Image comparison data:
::::::
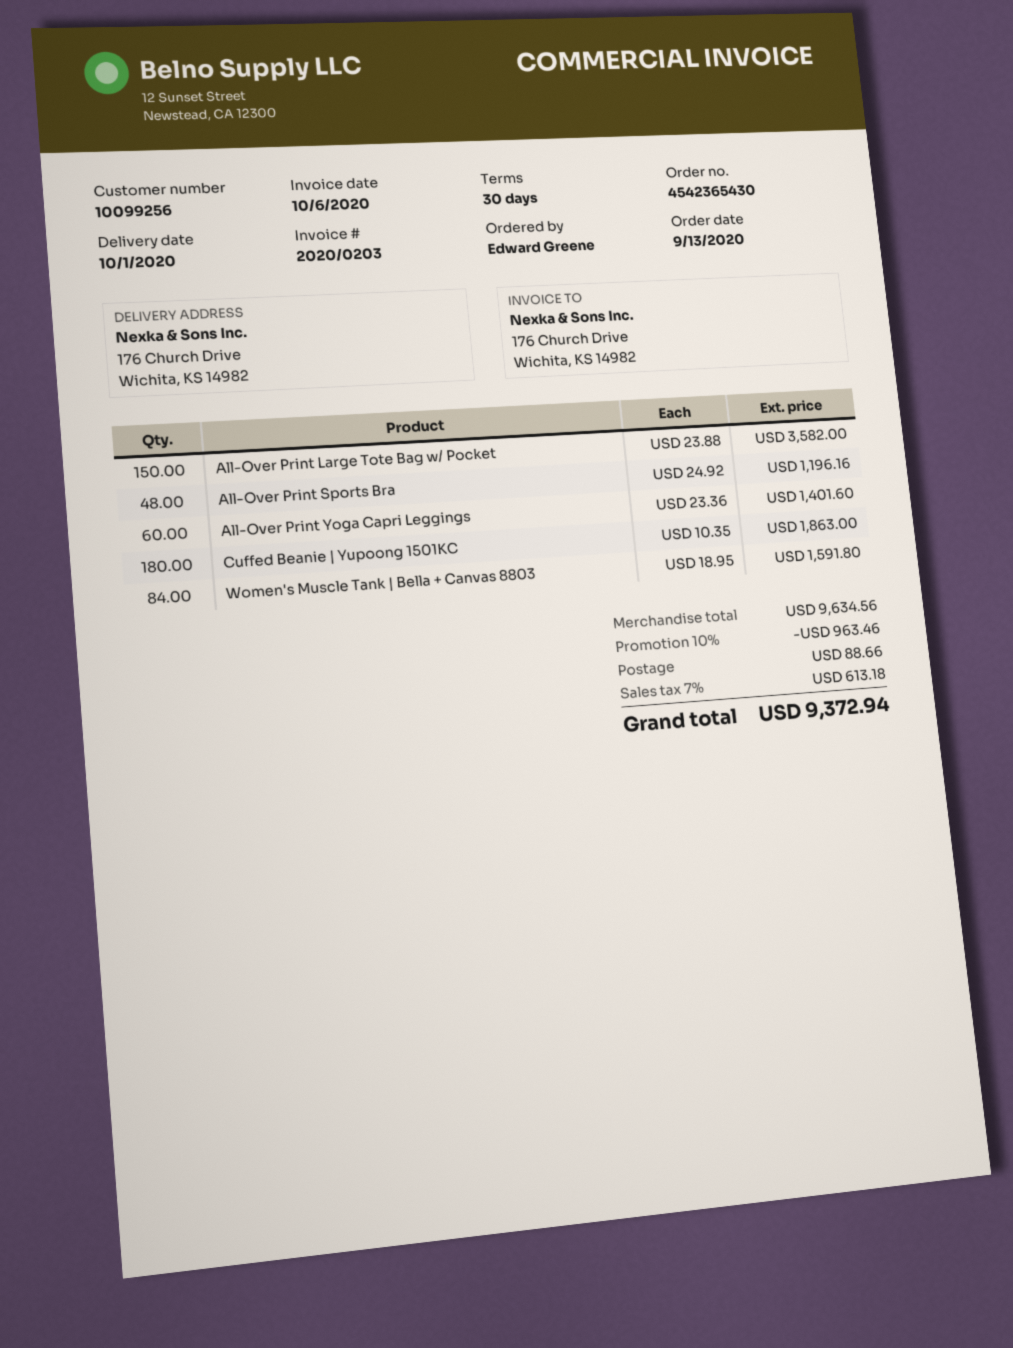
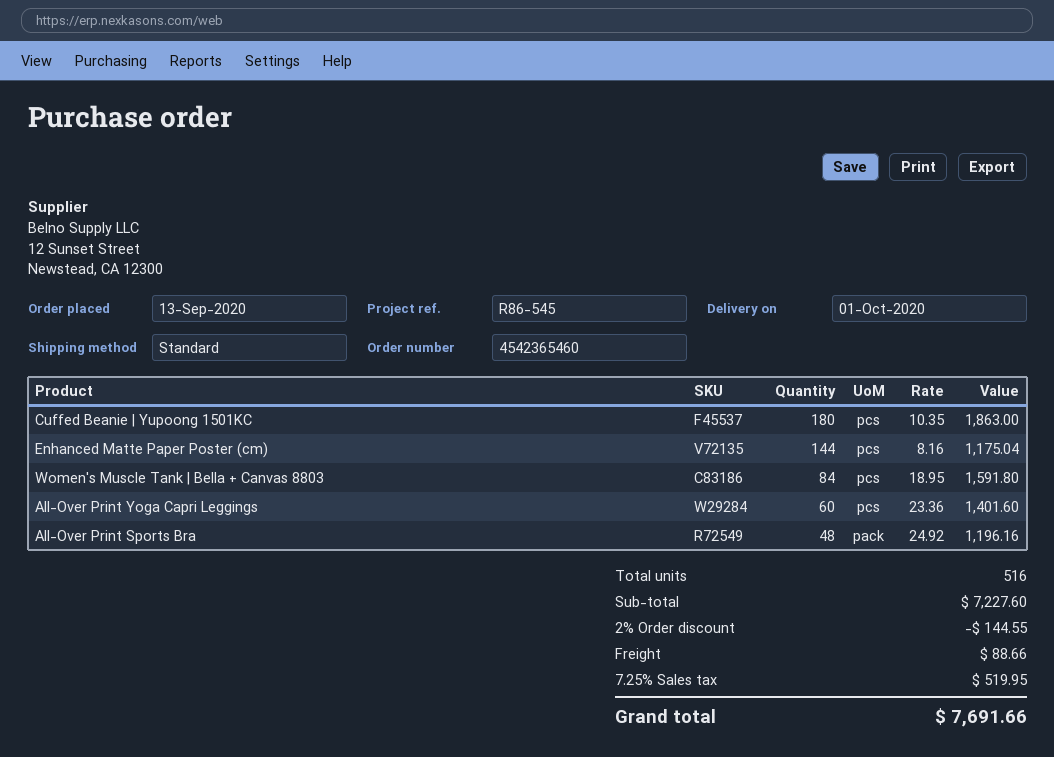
order number: 4542365430 -> 4542365460
All-Over Print Large Tote Bag w/ Pocket: 150 x 23.88 = 3582.00 -> none
Enhanced Matte Paper Poster (cm): none -> 144 x 8.16 = 1175.04
subtotal: 9634.56 -> 7227.60
discount: 10% = 963.46 -> 2% = 144.55
tax: 7% = 613.18 -> 7.25% = 519.95
total: 9372.94 -> 7691.66

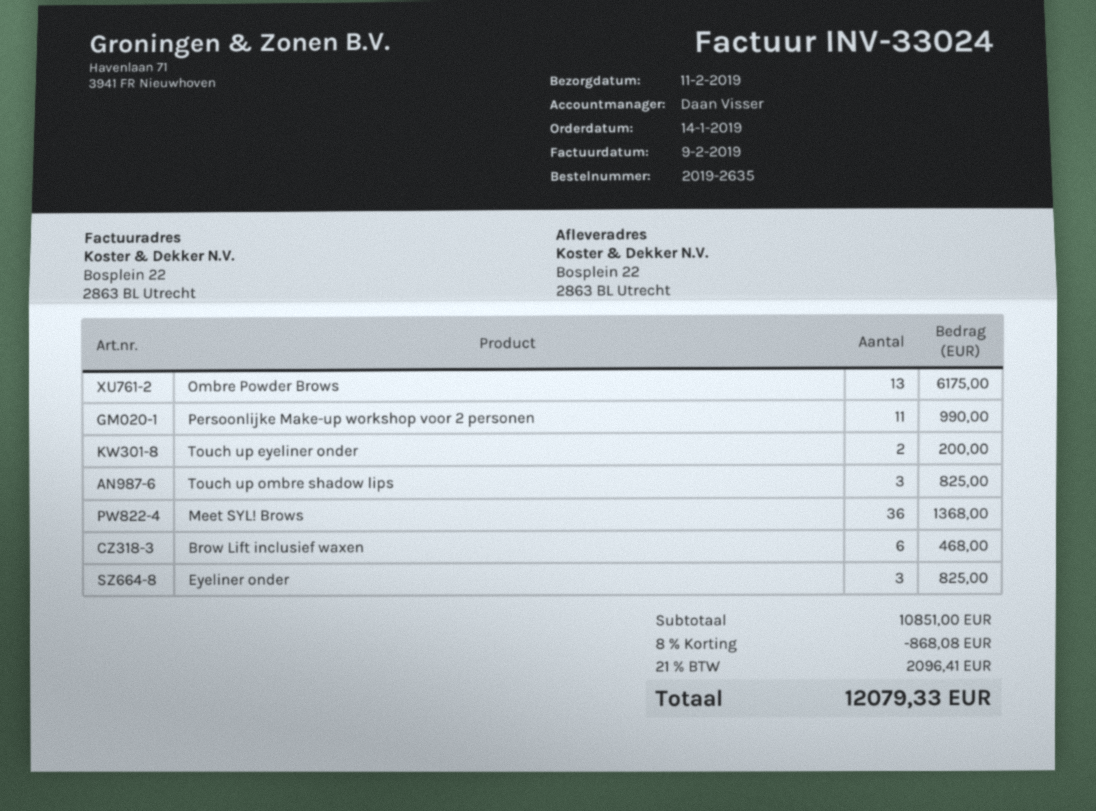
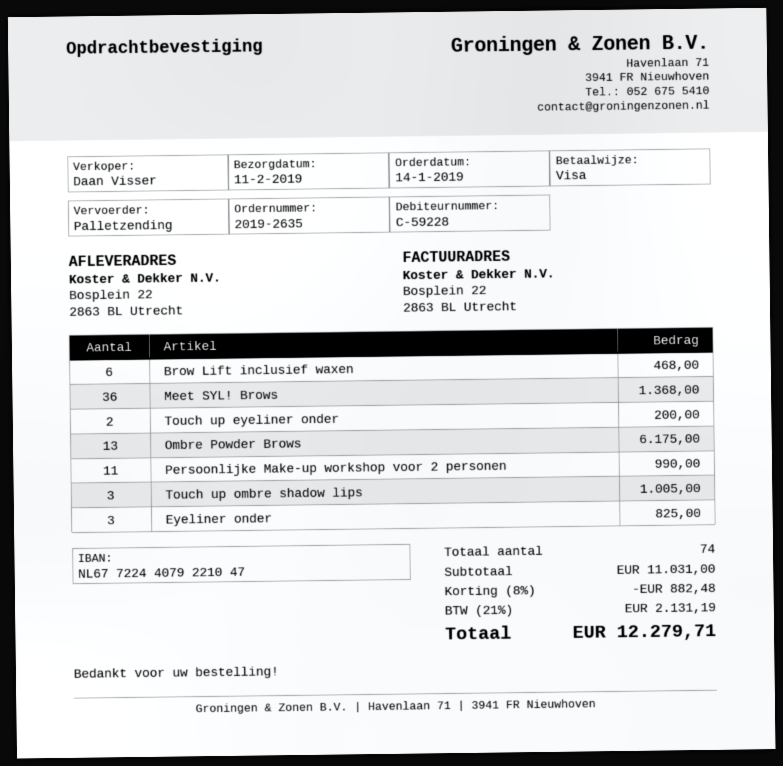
Touch up ombre shadow lips: 3 for 825.00 -> 3 for 1005.00
subtotal: 10851.00 -> 11031.00
discount: 8% = 868.08 -> 8% = 882.48
tax: 21% = 2096.41 -> 21% = 2131.19
total: 12079.33 -> 12279.71

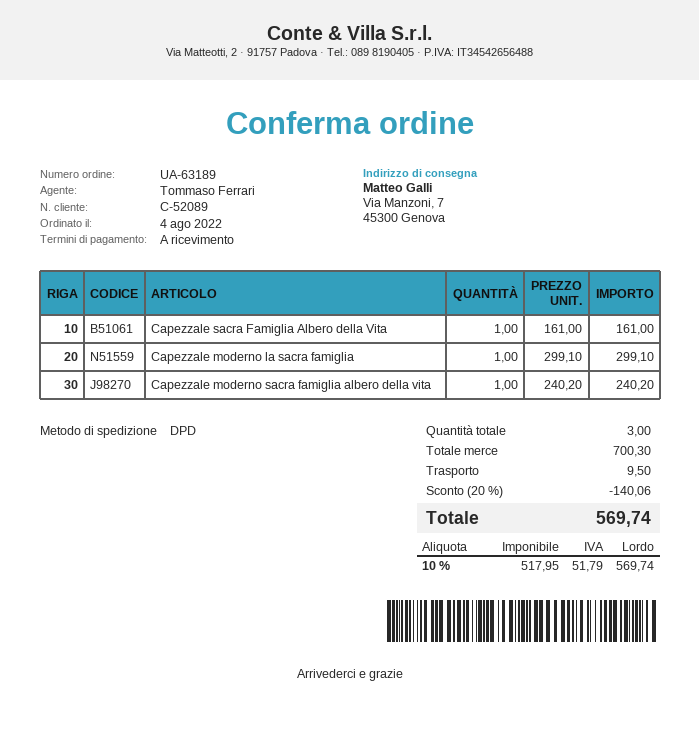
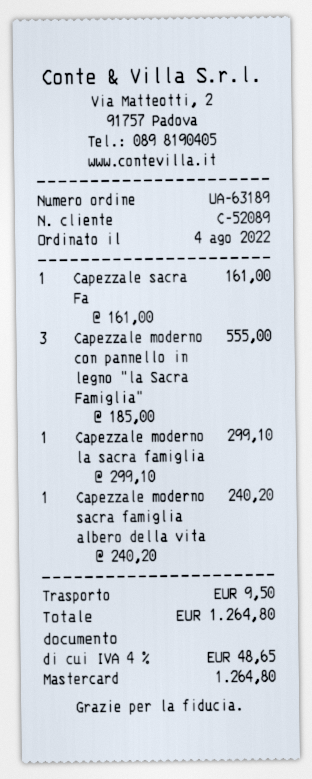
Capezzale moderno con pannello in legno "la Sacra Famiglia": none -> 3 x 185.00 = 555.00
discount: 20% = 140.06 -> none
tax: 10% = 51.79 -> 4% = 48.65
total: 569.74 -> 1264.80

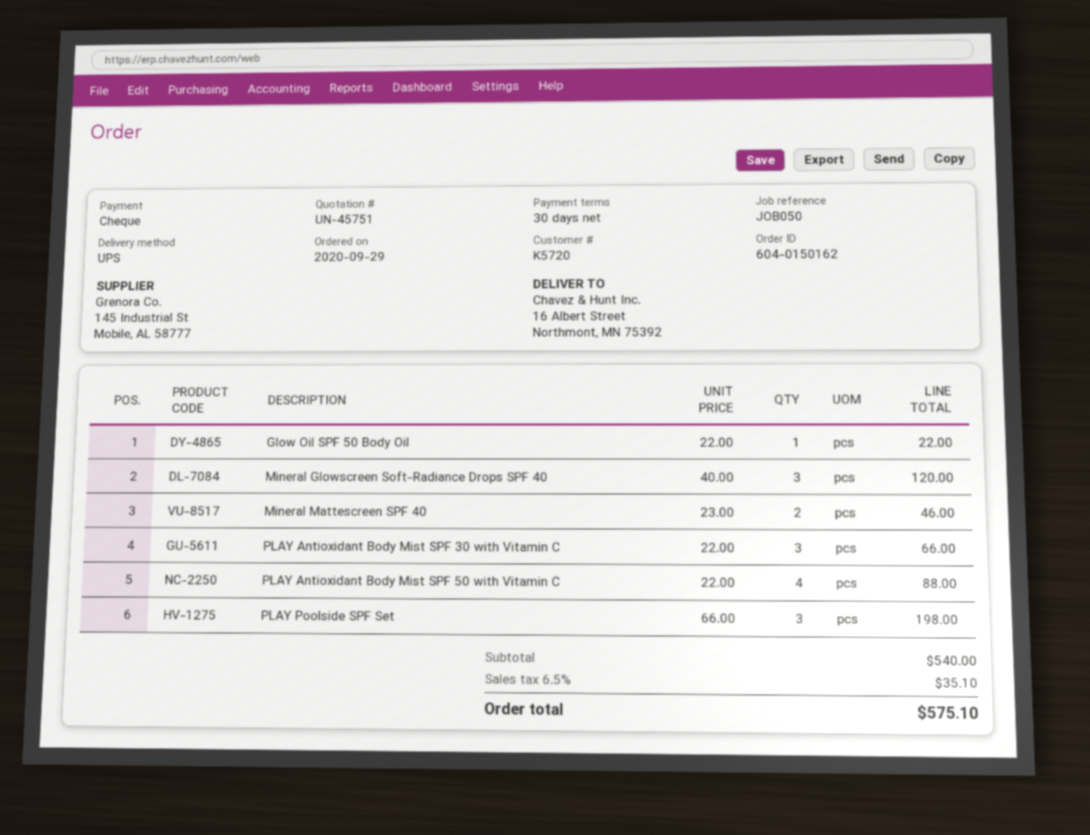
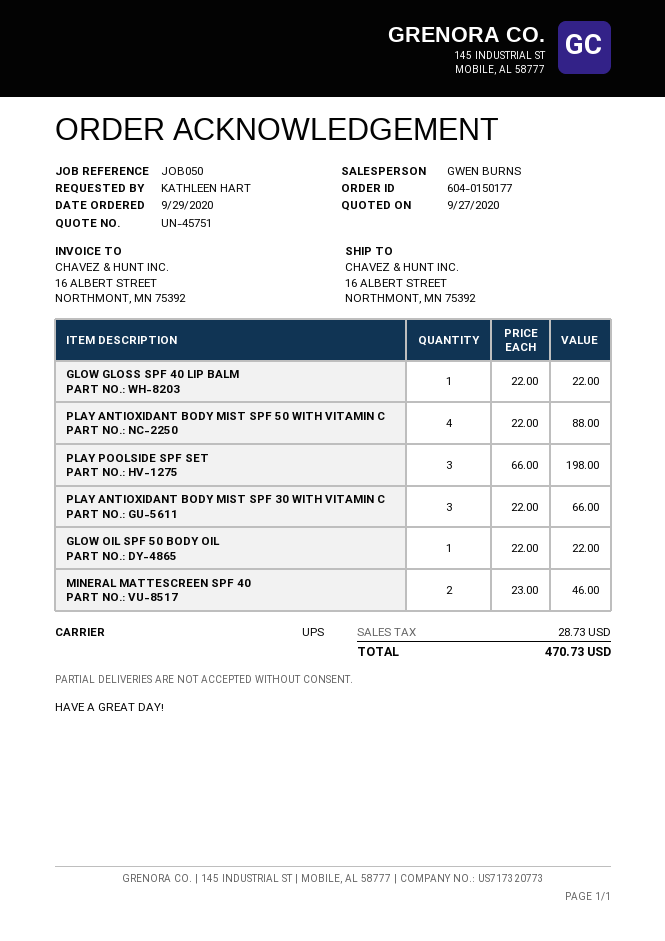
order number: 604-0150162 -> 604-0150177
Mineral Glowscreen Soft-Radiance Drops SPF 40: 3 x 40.00 = 120.00 -> none
GLOW GLOSS SPF 40 LIP BALM: none -> 1 x 22.00 = 22.00
tax: 35.10 -> 28.73
total: 575.10 -> 470.73

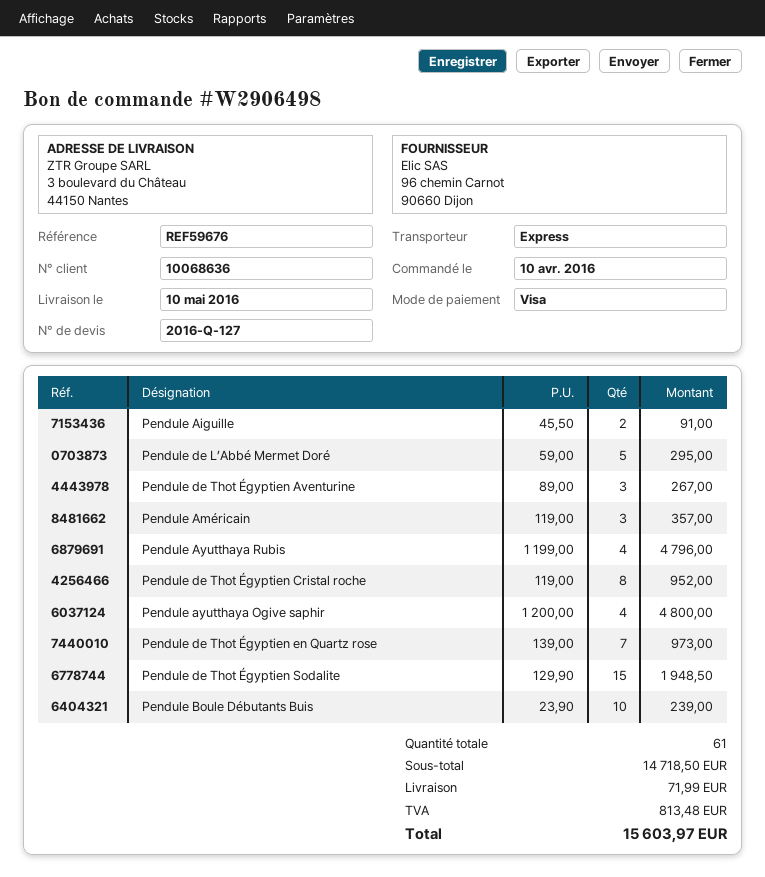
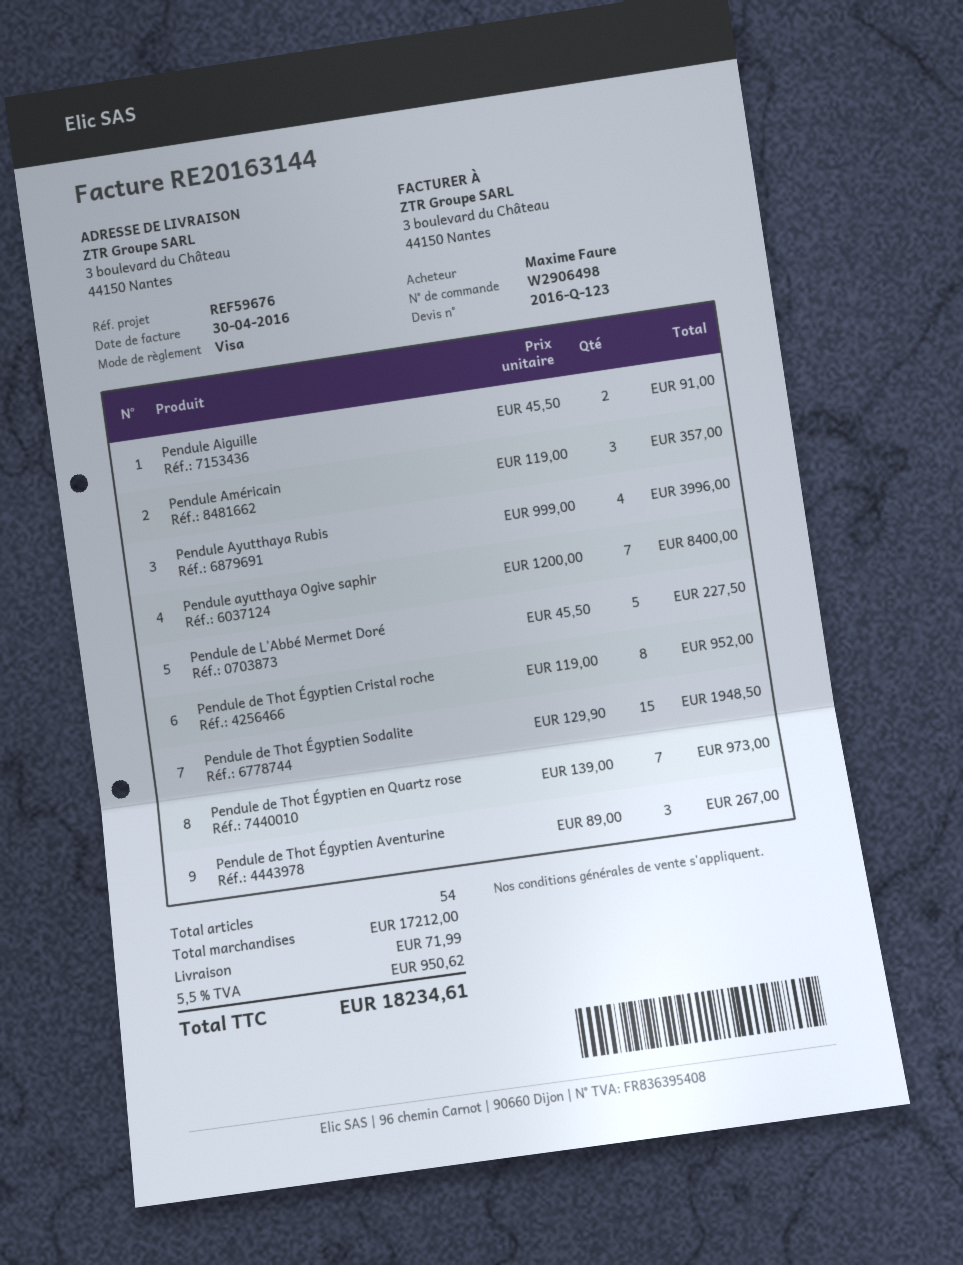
quote number: 2016-Q-127 -> 2016-Q-123
Pendule de L’Abbé Mermet Doré: 5 x 59.00 = 295.00 -> 5 x 45.50 = 227.50
Pendule Ayutthaya Rubis: 4 x 1199.00 = 4796.00 -> 4 x 999.00 = 3996.00
Pendule ayutthaya Ogive saphir: 4 x 1200.00 = 4800.00 -> 7 x 1200.00 = 8400.00
Pendule Boule Débutants Buis: 10 x 23.90 = 239.00 -> none
total quantity: 61 -> 54
subtotal: 14718.50 -> 17212.00
tax: 813.48 -> 950.62
total: 15603.97 -> 18234.61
::::::
• To do: The line containing "discount: 10% = 963.46 -> 2% = 144.55" and every line after it, through the end of the records, are what you should retype exactly. Do not include the pictures.

• Completed exercise:
discount: 10% = 963.46 -> 2% = 144.55
tax: 7% = 613.18 -> 7.25% = 519.95
total: 9372.94 -> 7691.66

Touch up ombre shadow lips: 3 for 825.00 -> 3 for 1005.00
subtotal: 10851.00 -> 11031.00
discount: 8% = 868.08 -> 8% = 882.48
tax: 21% = 2096.41 -> 21% = 2131.19
total: 12079.33 -> 12279.71

Capezzale moderno con pannello in legno "la Sacra Famiglia": none -> 3 x 185.00 = 555.00
discount: 20% = 140.06 -> none
tax: 10% = 51.79 -> 4% = 48.65
total: 569.74 -> 1264.80

order number: 604-0150162 -> 604-0150177
Mineral Glowscreen Soft-Radiance Drops SPF 40: 3 x 40.00 = 120.00 -> none
GLOW GLOSS SPF 40 LIP BALM: none -> 1 x 22.00 = 22.00
tax: 35.10 -> 28.73
total: 575.10 -> 470.73

quote number: 2016-Q-127 -> 2016-Q-123
Pendule de L’Abbé Mermet Doré: 5 x 59.00 = 295.00 -> 5 x 45.50 = 227.50
Pendule Ayutthaya Rubis: 4 x 1199.00 = 4796.00 -> 4 x 999.00 = 3996.00
Pendule ayutthaya Ogive saphir: 4 x 1200.00 = 4800.00 -> 7 x 1200.00 = 8400.00
Pendule Boule Débutants Buis: 10 x 23.90 = 239.00 -> none
total quantity: 61 -> 54
subtotal: 14718.50 -> 17212.00
tax: 813.48 -> 950.62
total: 15603.97 -> 18234.61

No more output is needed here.